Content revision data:
++++++++++
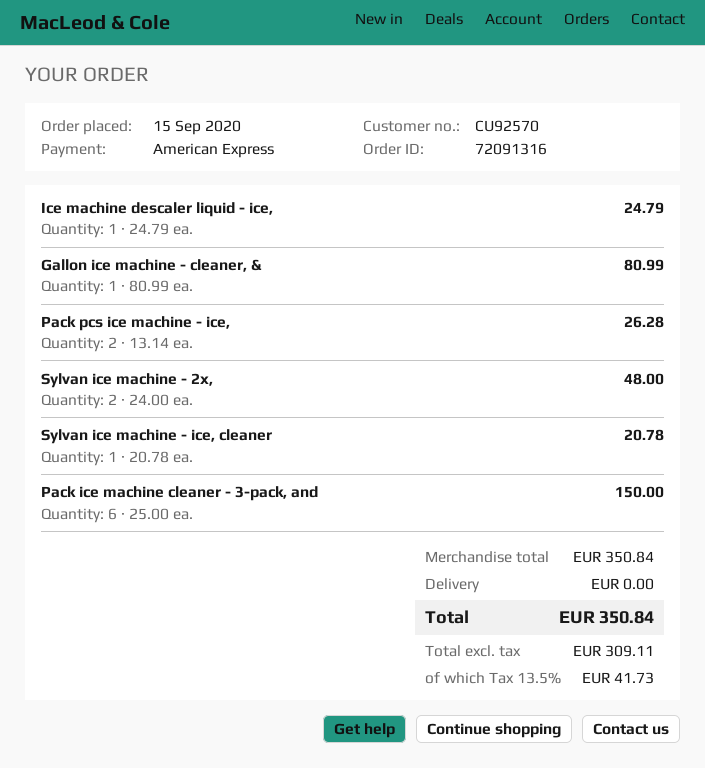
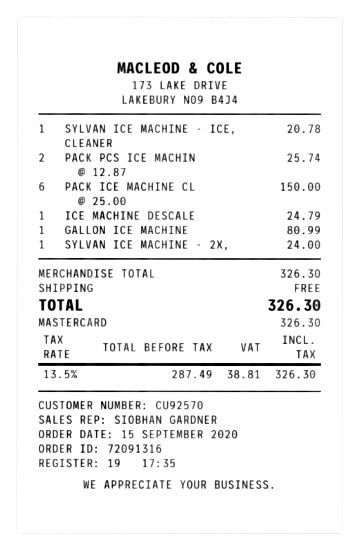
payment method: American Express -> Mastercard
Pack pcs ice machine - ice,: 2 x 13.14 = 26.28 -> 2 x 12.87 = 25.74
Sylvan ice machine - 2x,: 2 x 24.00 = 48.00 -> 1 x 24.00 = 24.00
subtotal: 350.84 -> 326.30
net: 309.11 -> 287.49
tax: 13.5% = 41.73 -> 13.5% = 38.81
total: 350.84 -> 326.30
++++++++++
### Work request
Without the pictures, extract every entry verbatim.

### Written response
payment method: American Express -> Mastercard
Pack pcs ice machine - ice,: 2 x 13.14 = 26.28 -> 2 x 12.87 = 25.74
Sylvan ice machine - 2x,: 2 x 24.00 = 48.00 -> 1 x 24.00 = 24.00
subtotal: 350.84 -> 326.30
net: 309.11 -> 287.49
tax: 13.5% = 41.73 -> 13.5% = 38.81
total: 350.84 -> 326.30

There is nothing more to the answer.